One of my favorite things about this movie is a deliberate technique that Costner employs in his directing. When John Dunbar (Costner) first arrives at Fort Sedgwick, it is ugly and seems to jut from the landscape. It is unnatural with the land and looks severely out-of-place. However, when John reaches the Sioux settlement, it is beautiful. It blends in with the landscape and the colors are vibrant. The Indian village simply belongs there.
In Avatar, the scenery is also majestic, but it’s not real. It’s all a fantasy. Yet again, it’s a representation of the real thing rather than just showing us the real thing.
Actual Native American Actors
Okay, so James Cameron can’t be entirely blamed for this because it’s impossible to find actual blue people, but can we just appreciate that Kevin Costner actually got several Native American actors to play Native American characters? Some of these include Graham Greene and Tantoo Cardinal, plus Rodney A. Grant, Floyd ‘Red Crow’ Westerman, and Wes Studi. Even movies made today struggle to cast racially accurate actors for characters.
To be entirely fair, though, there were Native characters in Avatar as well, including Wes Studi. To go back to a previous point, it was a metaphor for white encroachment on Native settlements rather than actually telling the story. It felt too much like an erasure of the true story.
Kevin Costner and Friends
This may be just me because I’m a Kevin Costner stan, but I really liked that the only character I recognized in Dances with Wolves is Kevin Costner. I may have seen a few of the other actors, but I didn’t know their names, and they certainly aren’t as famous as Costner.

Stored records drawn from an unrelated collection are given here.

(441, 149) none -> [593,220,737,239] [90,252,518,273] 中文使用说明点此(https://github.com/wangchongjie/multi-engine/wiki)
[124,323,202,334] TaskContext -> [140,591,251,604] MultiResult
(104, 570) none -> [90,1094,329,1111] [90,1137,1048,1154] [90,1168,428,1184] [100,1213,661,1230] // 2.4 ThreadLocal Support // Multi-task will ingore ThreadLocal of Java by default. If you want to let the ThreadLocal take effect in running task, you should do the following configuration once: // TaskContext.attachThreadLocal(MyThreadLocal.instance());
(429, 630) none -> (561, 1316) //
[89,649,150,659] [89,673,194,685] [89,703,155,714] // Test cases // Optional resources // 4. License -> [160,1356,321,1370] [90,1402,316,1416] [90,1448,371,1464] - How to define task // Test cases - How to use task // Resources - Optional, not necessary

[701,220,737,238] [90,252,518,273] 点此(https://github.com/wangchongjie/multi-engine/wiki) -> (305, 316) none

I quite like it when movies do this. Sometimes big-name actors can ruin a story by overpowering it. That’s how I feel with a lot of George Clooney or Tom Hanks films. It feels like you’re just watching the actor rather than the character. When I don’t associate the face with a name or another movie, the whole film feels more authentic.
While I did enjoy Sigourney Weaver, Zoe Saldana, and Sam Worthington in Avatar, it felt less authentic because I could associate them with other movies. It wasn’t just Neytiri on screen, it was Zoe Saldana on screen. Whereas in Dances with Wolves, it was Stands with a Fist and Dances with Wolves on screen, not Mary McDonnell and Kevin Costner.
No Happy Ending
What I love the most about Dances with Wolves is that there really isn’t a happy ending. John Dunbar and Stands with a Fist are forced to leave so they do not endanger the tribe. The Sioux tribe is continually on the move because the U.S. Army is hellbent on finding and eradicating them. The last words that scroll across the screen are the following: “Thirteen years later — their homes destroyed, their buffalo gone — the last band of free Sioux submitted to White authority at Fort Robinson, Nebraska. The great horse culture of the plains was gone, and the American frontier was soon to pass into history.” That’s a heck of a way to end a movie.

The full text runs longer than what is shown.